Pessoas envolvidas num jogo de vida ou morte vem sendo tema de filmes há quase 50 anos no cinema. Acho que o primeiro que me lembro do gênero foi o ótimo Jogo Mortal, com Laurence Olivier e Michael Caine, de 1972. Ele foi refeito em 2007 com Michael Caine assumindo o papel do homem mais velho, e Jude Law no do mais novo. Desde então, o cinema continuou nesse gênero até chegar na violência total dos filmes da franquia Jogos Mortais. Eu confesso que não sou fã desses. Tantos membros decepados ao vivo e a cores não fazem minha cabeça. E agora, chegou aos cinemas essa semana Escape Room.

A História

O filme dá continuidade nessa tradição de  um grupo de estranhos, que são reunidos em um local, para disputar  um prêmio. Seis pessoas são testadas em sua inteligência e habilidades em uma sala de fuga. Só que, numa virada inesperada, e assustadora, eles descobrem que só têm uma hora para resolver os enigmas necessários para escapar vivos do local.

A Opinião

Em Escape Room, há mortes, mas pelo menos a parte da tortura física não existe como em Jogos Mortais. Há mais uma tortura psicológica, o que torna o filme mais interessante. Obviamente, a audiência fica tensa conforme o jogo vai prosseguindo. O elenco é médio. Tem uma atriz ótima e conhecida, que é Deborah Ann Woll, de True Blood e Demolidor. Mas ela não tem muita chance de demonstrar o quanto é boa.

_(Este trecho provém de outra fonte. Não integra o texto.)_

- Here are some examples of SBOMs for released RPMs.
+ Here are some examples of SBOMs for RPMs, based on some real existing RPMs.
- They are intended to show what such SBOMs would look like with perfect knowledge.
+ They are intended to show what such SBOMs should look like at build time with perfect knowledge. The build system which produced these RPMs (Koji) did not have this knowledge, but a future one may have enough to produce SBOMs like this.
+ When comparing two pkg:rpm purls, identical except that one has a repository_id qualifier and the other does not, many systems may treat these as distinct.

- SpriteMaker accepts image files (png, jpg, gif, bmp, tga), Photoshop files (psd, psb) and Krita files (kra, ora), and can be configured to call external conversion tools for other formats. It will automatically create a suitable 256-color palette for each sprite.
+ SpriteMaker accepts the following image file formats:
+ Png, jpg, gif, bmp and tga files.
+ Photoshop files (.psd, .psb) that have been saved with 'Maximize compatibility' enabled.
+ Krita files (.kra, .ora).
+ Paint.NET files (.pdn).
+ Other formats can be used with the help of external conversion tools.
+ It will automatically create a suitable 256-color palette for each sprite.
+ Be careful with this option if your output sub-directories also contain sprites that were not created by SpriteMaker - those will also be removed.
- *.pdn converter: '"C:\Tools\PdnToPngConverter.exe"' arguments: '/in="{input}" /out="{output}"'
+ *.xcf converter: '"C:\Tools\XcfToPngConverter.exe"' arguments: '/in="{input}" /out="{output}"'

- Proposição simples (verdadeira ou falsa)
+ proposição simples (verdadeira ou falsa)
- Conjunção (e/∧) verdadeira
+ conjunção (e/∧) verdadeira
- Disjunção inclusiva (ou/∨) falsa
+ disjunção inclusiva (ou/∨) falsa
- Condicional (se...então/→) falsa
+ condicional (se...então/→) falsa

Mas a atriz principal é Taylor Russell, a atriz que foi Judy Robinson no reboot de Perdidos no Espaço, lançado no ano passado. Ela estava melhor na série. Outra figura conhecida é Logan Miller, de Como Sobreviver a um Ataque Zumbi, Com Amor, Simon e Antes que Eu Vá. 

O filme é melhor que Jogos Mortais, mas não muito melhor. Ele, inclusive, teve seu lançamento adiado em alguns territórios. Isso foi porque cinco garotas foram mortas em uma atração de Escape Room na Polônia na época programada para sua estreia.